I am following a YouTube tutorial and I wrote this code from the tutorial

import numpy as np
import pandas as pd
from scipy.stats import percentileofscore as score

my_columns = [
  'Ticker', 
  'Price', 
  'Number of Shares to Buy', 
  'One-Year Price Return',
  'One-Year Percentile Return',
  'Six-Month Price Return',
  'Six-Month Percentile Return',
  'Three-Month Price Return',
  'Three-Month Percentile Return',
  'One-Month Price Return',
  'One-Month Percentile Return'
  ]
final_df = pd.DataFrame(columns = my_columns)
# populate final_df here....
pd.set_option('display.max_columns', None)
print(final_df[:1])
time_periods = ['One-Year', 'Six-Month', 'Three-Month', 'One-Month']    
for row in final_df.index:
  for time_period in time_periods:
    change_col = f'{time_period} Price Return'
    print(type(final_df[change_col])) 
    percentile_col = f'{time_period} Percentile Return'
    print(final_df.loc[row, change_col])
    final_df.loc[row, percentile_col] = score(final_df[change_col], final_df.loc[row, change_col])
print(final_df)

It prints my data frame as

| Ticker |  Price  | Number of Shares to Buy | One-Year Price Return  | One-Year Percentile Return | Six-Month Price Return | Six-Month Percentile Return | Three-Month Price Return | Three-Month Percentile Return | One-Month Price Return  | One-Month Percentile Return  |
|--------|---------|-------------------------|------------------------|----------------------------|------------------------|-----------------------------|--------------------------|-------------------------------|-------------------------|------------------------------|
| A      |  120.38 | N/A                     | 0.437579               | N/A                        | 0.280969               | N/A                         | 0.198355                 | N/A                           | 0.0455988               |             N/A              |

But when I call the score function I get this error

<class 'pandas.core.series.Series'>
0.4320217937551543
Traceback (most recent call last):
  File "program.py", line 72, in <module>
    final_df.loc[row, percentile_col] = score(final_df[change_col], final_df.loc[row, change_col])
  File "/Users/abhisheksrivastava/Library/Python/3.7/lib/python/site-packages/scipy/stats/stats.py", line 2017, in percentileofscore
    left = np.count_nonzero(a < score)
TypeError: '<' not supported between instances of 'NoneType' and 'float'

What is going wrong?
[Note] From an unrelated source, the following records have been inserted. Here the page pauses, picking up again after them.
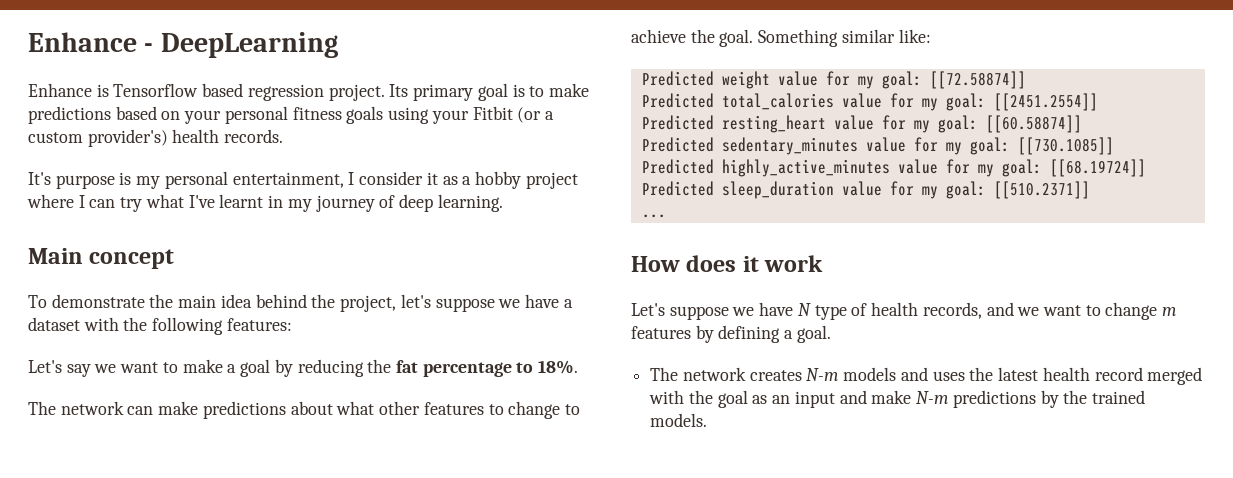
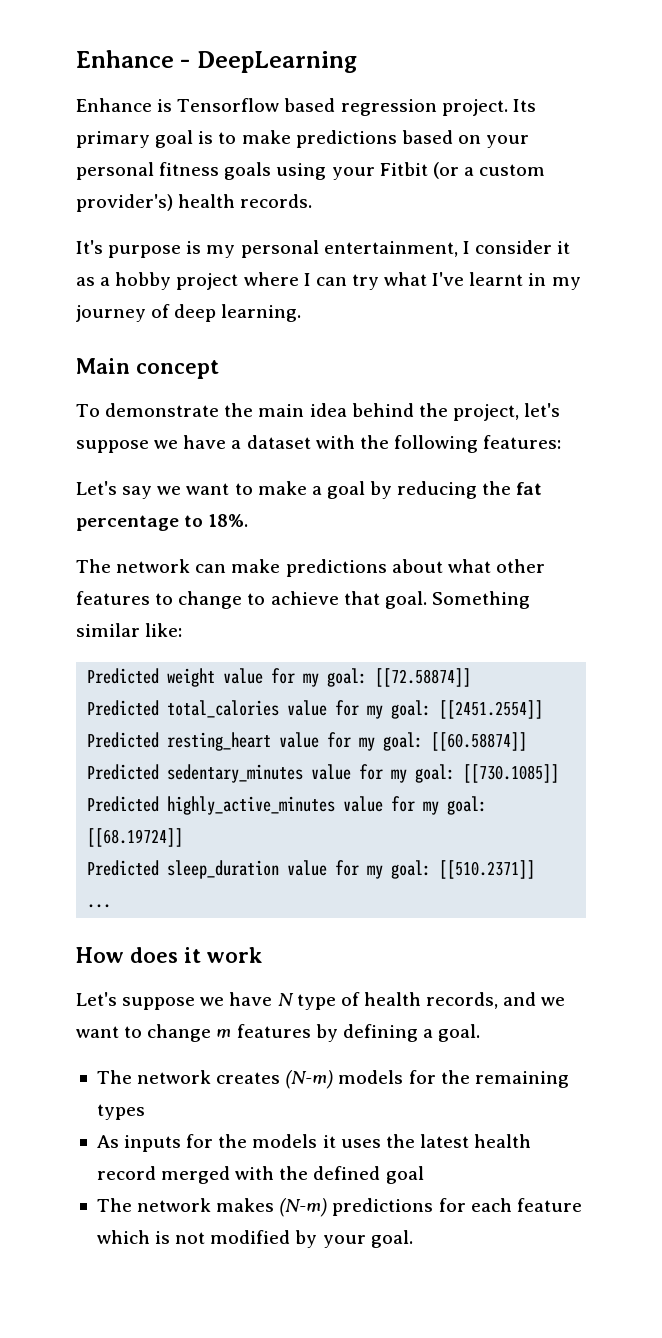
- The network can make predictions about what other features to change to achieve the goal.
+ The network can make predictions about what other features to change to achieve that goal.
- The network creates N-m models and uses the latest health record merged with the goal as an input and make N-m predictions by the trained models.
+ The network creates (N-m) models for the remaining types
+ As inputs for the models it uses the latest health record merged with the defined goal
+ The network makes (N-m) predictions for each feature which is not modified by your goal.

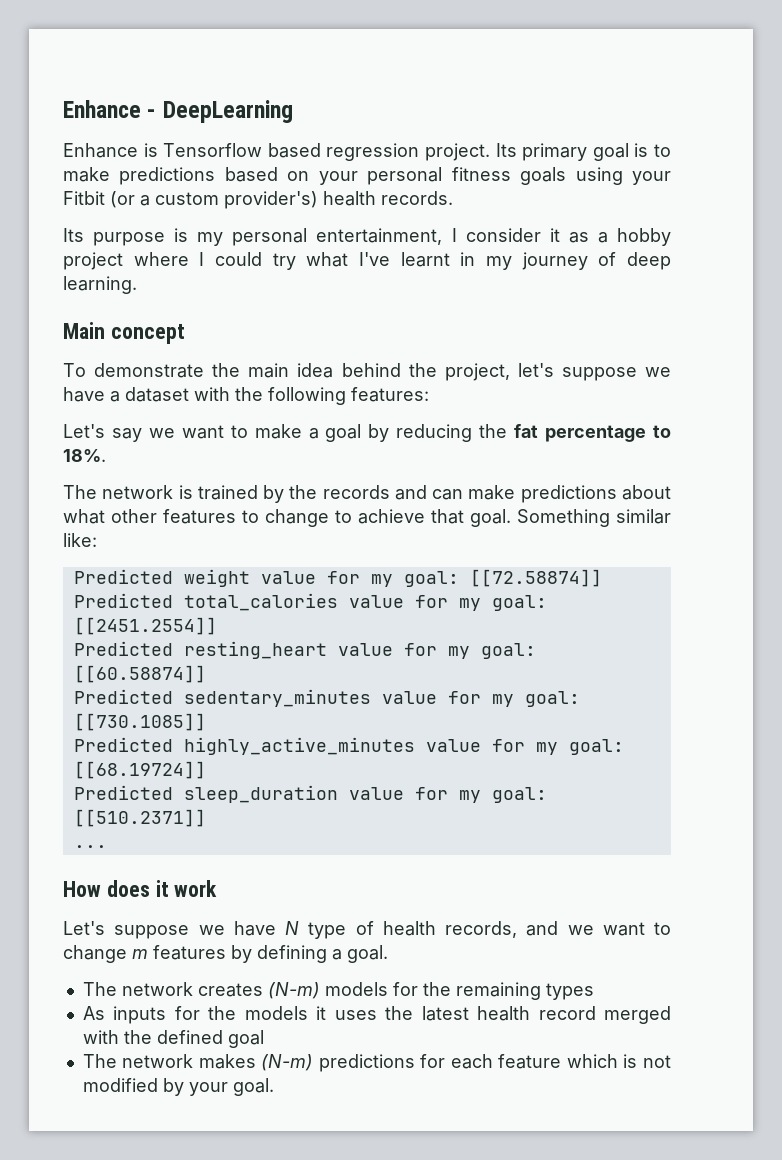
- It's purpose is my personal entertainment, I consider it as a hobby project where I can try what I've learnt in my journey of deep learning.
+ Its purpose is my personal entertainment, I consider it as a hobby project where I could try what I've learnt in my journey of deep learning.
- The network can make predictions about what other features to change to achieve that goal.
+ The network is trained by the records and can make predictions about what other features to change to achieve that goal.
I see the same code work in the YouTube video. I have next to none experience with Python

Edit:

I also tried

print(type(final_df['One-Year Price Return'])) 
print(type(final_df['Six-Month Price Return'])) 
print(type(final_df['Three-Month Price Return'])) 
print(type(final_df['One-Month Price Return'])) 
for row in final_df.index:
  final_df.loc[row, 'One-Year Percentile Return'] = score(final_df['One-Year Price Return'], final_df.loc[row, 'One-Year Price Return'])
  final_df.loc[row, 'Six-Month Percentile Return'] = score(final_df['Six-Month Price Return'], final_df.loc[row, 'Six-Month Price Return'])
  final_df.loc[row, 'Three-Month Percentile Return'] = score(final_df['Three-Month Price Return'], final_df.loc[row, 'Three-Month Price Return'])
  final_df.loc[row, 'One-Month Percentile Return'] = score(final_df['One-Month Price Return'], final_df.loc[row, 'One-Month Price Return'])
print(final_df)

but it still gets the same error

<class 'pandas.core.series.Series'>
<class 'pandas.core.series.Series'>
<class 'pandas.core.series.Series'>
<class 'pandas.core.series.Series'>
<class 'pandas.core.series.Series'>
Traceback (most recent call last):
  File "program.py", line 71, in <module>
    final_df.loc[row, 'One-Year Percentile Return'] = score(final_df['One-Year Price Return'], final_df.loc[row, 'OneYear Price Return'])
  File "/Users/abhisheksrivastava/Library/Python/3.7/lib/python/site-packages/scipy/stats/stats.py", line 2017, in percentileofscore
    left = np.count_nonzero(a < score)
TypeError: '<' not supported between instances of 'NoneType' and 'float'

Upvotes: 11

Views: 5752

Answers (9)

sayed saad
sayed saad

Reputation: 672

Basically i converted the series to float and set the default to 0 if the conversion failed as follows

mementum = ['One-Year', 
        'Six-Month',
        'Three-Month',
        'One-Month'
        ]
for period in mementum:
hq_df[f'{period} Price Return'] = hq_df[f'{period} Price Return'].astype(float).fillna(0.0)
for row in hq_df.index:
   for period in mementum:
       hq_df.loc[row, f'{period} Return Percentile'] = stats.percentileofscore(hq_df[f'{period} Price Return'] , hq_df.loc[row, f'{period} Price Return'] )

Upvotes: 0

Indika Bandara
Indika Bandara

Reputation: 31

Simply replace None values with 0 as follows,

hqm_dataframe.fillna(0,inplace=True)

Upvotes: 3

David Camppos
David Camppos

Reputation: 1

Use np.nan instead 'N/A' and set the float type to the columns.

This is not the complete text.